Back to my impulsive decision to leave the yoga studio. That put me in a tight spot in terms of the means to support my very moderate lifestyle. I buttoned down all unnecessary spending and showed the universe I would do whatever it took to support myself and my family. I called on the Goddess Lakshmi a lot during that time. She is the Goddess of wealth, beauty, abundance and prosperity. One of my teachers taught a chant called the Sri Suktam from one of the oldest texts on the planet called the Rig Veda. I like sanskrit chanting and think it's a beautiful way to raise your vibration. Sanskrit is a vibrational language and I like the devotional aspect of singing to the light or source or goddess or whatever word you would like to insert here. I had a mentor at the time who was very good at chanting so I copied what she did to learn. It's a very melodic chant where you are asking Lakshmi to come and live with you. I have chanted it so much that I know it by heart! And it has served me well. I have lots of ideas on abundance I’ll share in an upcoming blog so please stay tuned. 

Slowly but surely, my finances stabilized. I made a point to align myself with what I wanted and focused on what I had rather than what I didn’t have. This is a key practice. We must understand that whatever we focus on expands. So I focused on all the ways I felt abundant that had nothing to do with money. I know many people may be experiencing a change in their finances. And the practice I just shared of focussing on what you have and wanting what you have is a good place to start. 
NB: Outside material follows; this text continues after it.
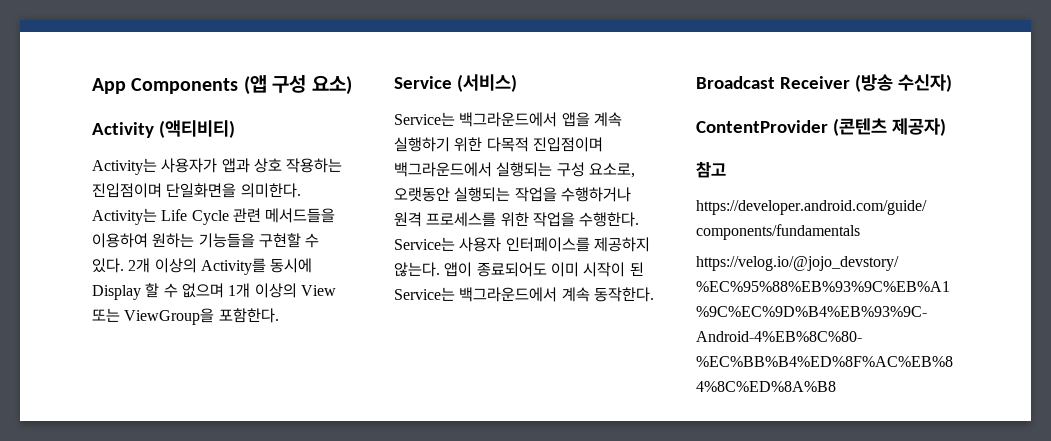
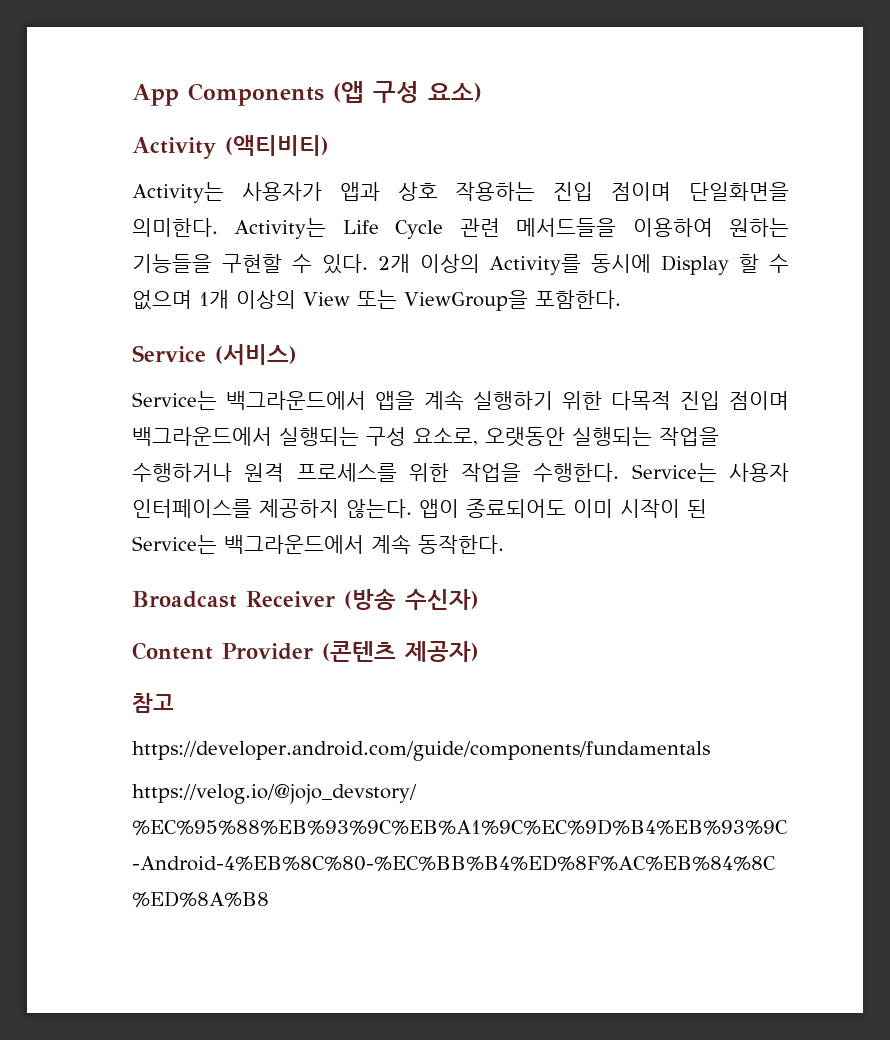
[92,183,162,198] 진입점이며 -> [553,182,672,201] 진입 점이며
[532,137,603,152] 진입점이며 -> [680,391,789,410] 진입 점이며
[696,120,828,133] ContentProvider -> [132,642,313,660] Content Provider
20 years ago, I made a decision that I am thankful for every day of my life that has served me in countless ways. Anyone can make a choice like that! I decided to more or less reinvent myself and my life. It has been a beautiful, hard, rewarding, compelling, challenging, disruptive, exhilarating, incredibly expansive journey so far. And I choose to continue to know myself better and tap into the infinite potential my soul has for evolution and growth. I see this new cycle as a perfect opportunity to share what I have learned and am learning to support others in their personal journeys to more freedom, more love, more joy and more magic.